And so we automate that fully,
and it gives capacity back to your
talented human sales reps and SDRs
to hit the phone on people that are highly
engaged or to spend the effort on social
media to make InMail's and connections
happen where they're going to see the
highest reward and payoff on engagement.
So we're now playing in the in the AI
space when it comes to autonomous SDRs.
It is amazing to see how quick this this
transformation has happened in terms of
how quick the tech's evolved and the real
life problems that we're solving for,
for many enterprise sales organizations.
Is the autonomous SDR, a fake
LinkedIn profile, fake name person?
Is it, is it an impersonating
sounds like a very bad word, but
like, is it impersonating my real
rep or like, what is the experience
for how that actually manifests?
Maybe the people that
I'm I'm prospecting to.
That's a great question.
There are solutions on the market
that are fake by nature, right?
It's like, here's my
virtual SDR, Susie Q, right?
And everybody knows Susie Q is
not real, but, and maybe people
care, maybe they don't right.
And maybe it all comes out in the wash.
We instead are the workhorses that
are doing all the work on behalf of a
real life human that is on your team.
And so think about it you know Connor,
if you're an SDR and you know you need to
make a hundred personalized emails a day,
you know, a thousand phone calls a week
and connect with 50 people on social media
you can now tell your agent, you can give
your agent these parameters, the agent
will do all this work on Connor's behalf.
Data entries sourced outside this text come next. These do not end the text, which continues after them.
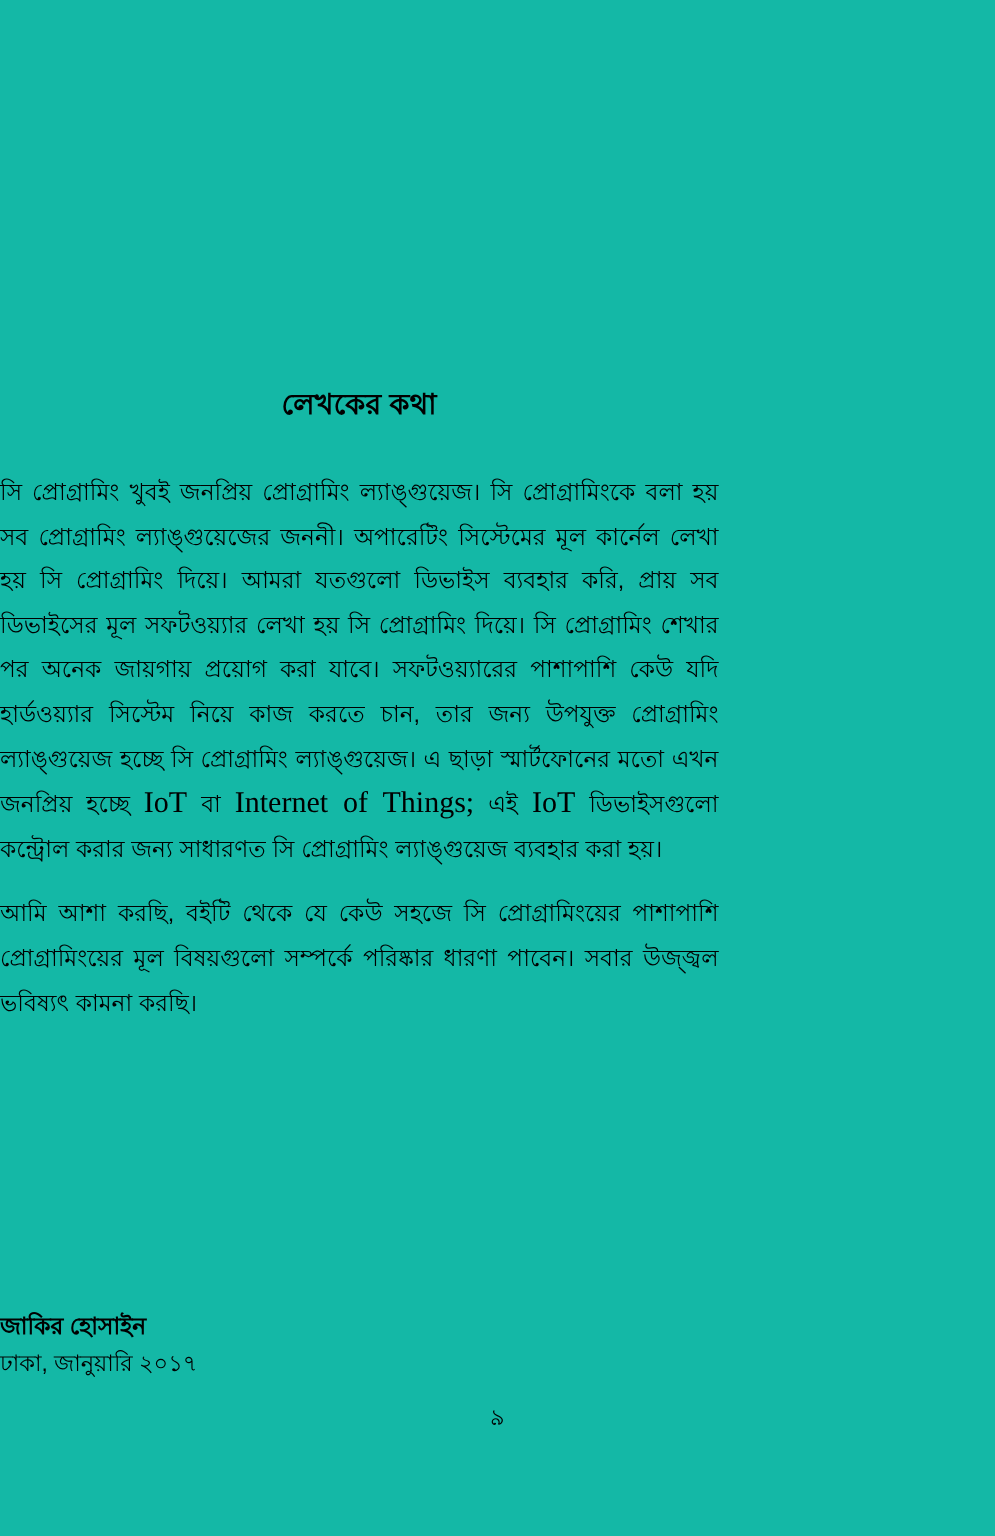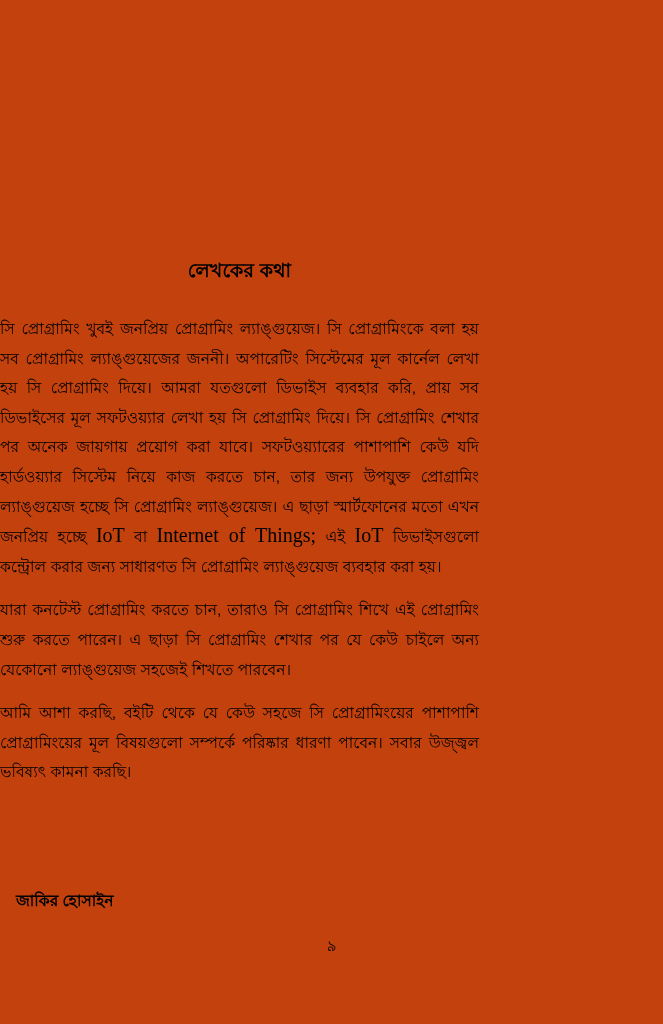"লেখকের কথা" div.page { background: #c2410c -> #14b8a6 }
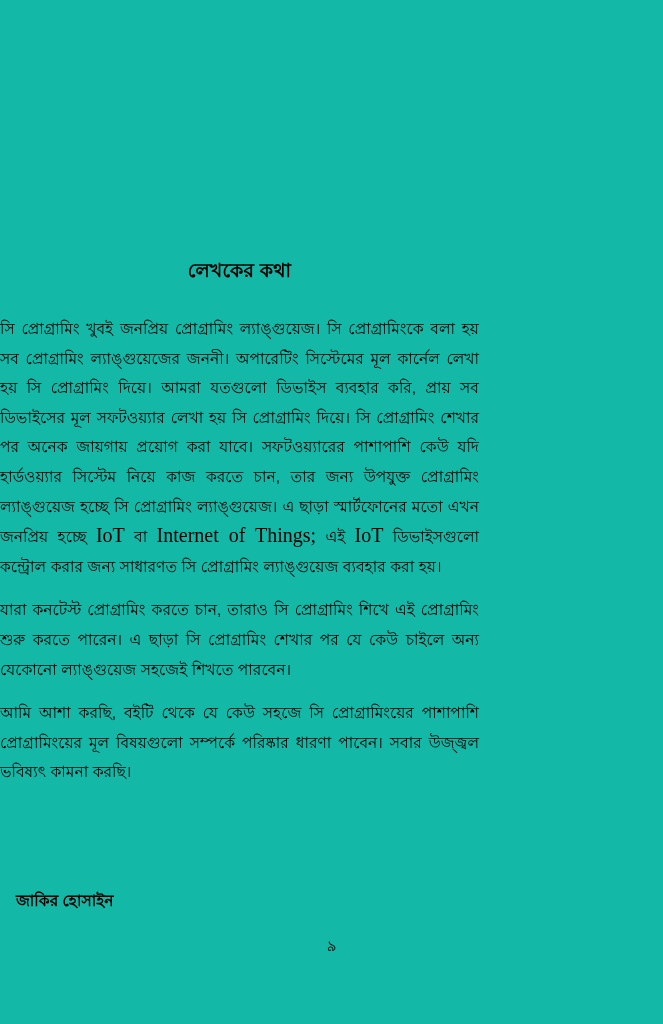"যারা কনটেস্ট প্রোগ্রামিং করতে চান," p.para { html: <p>যারা কনটেস্ট প্রোগ্রামিং করতে চান, তারাও সি প্রোগ্রামিং শিখে এই প্রোগ্রামিং শুরু করতে পারেন। এ ছাড়া সি প্রোগ্রামিং শেখার পর যে কেউ চাইলে অন্য যেকোনো ল্যাঙ্গুয়েজ সহজেই শিখতে পারবেন।</p> -> none }
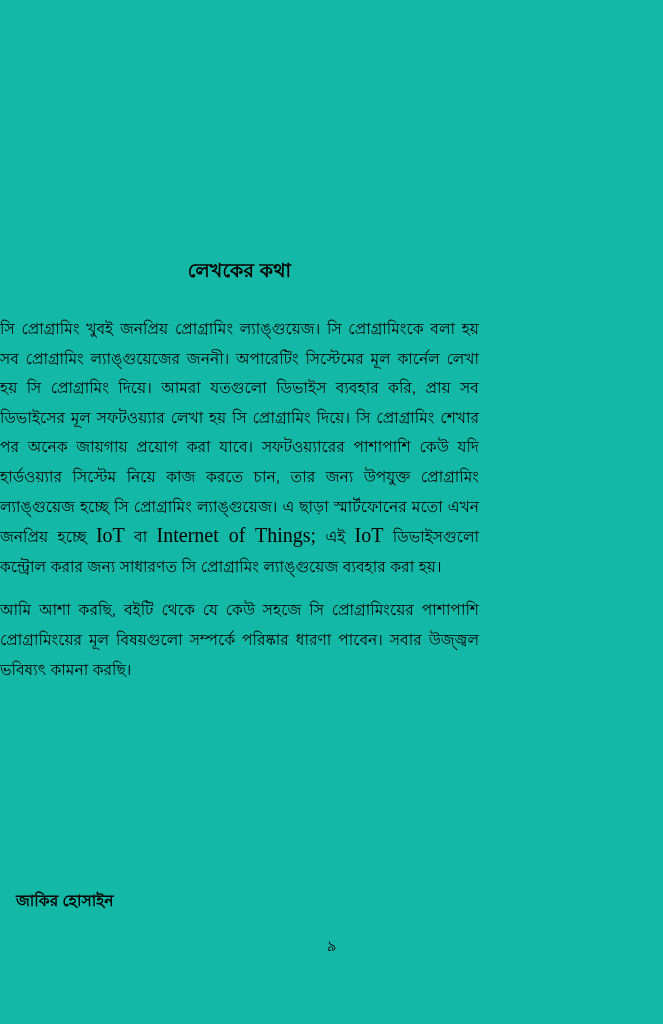"জাকির হোসাইন" .sig-name { margin: 16px -> 0 }
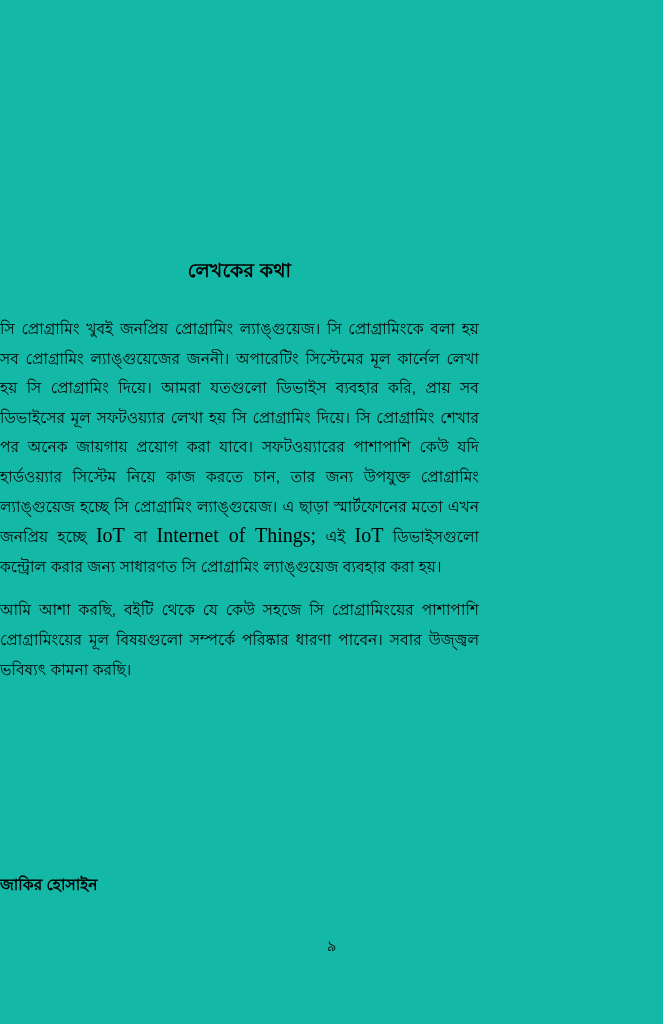"ঢাকা, জানুয়ারি ২০১৭" p.sig-place { html: none -> <p>ঢাকা, জানুয়ারি ২০১৭</p> }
And now you, Connor, as an SDR, wake up
every day and you open your task list.
And now you're only humanly calling into
the accounts that have high levels of
intent as warmed up by these agents.
You're only going to LinkedIn and making
these connections on high levels of intent
that have been warmed up by the agents
and all the email that was happening
from your domain, from your name, and that
way when you start to bubble up interest
and intrigue, those replies go right to
you and now you, human Connor, can hop in
and say, "Yeah, Tuesday at noon is great.
Here's my Calendly you
can book time here".
So we pull you into the loop when it
matters most, and we keep you out of the
loop when it doesn't matter, and it's, and
it's actually a low expenditure of reward
from, from your, your capacity standpoint.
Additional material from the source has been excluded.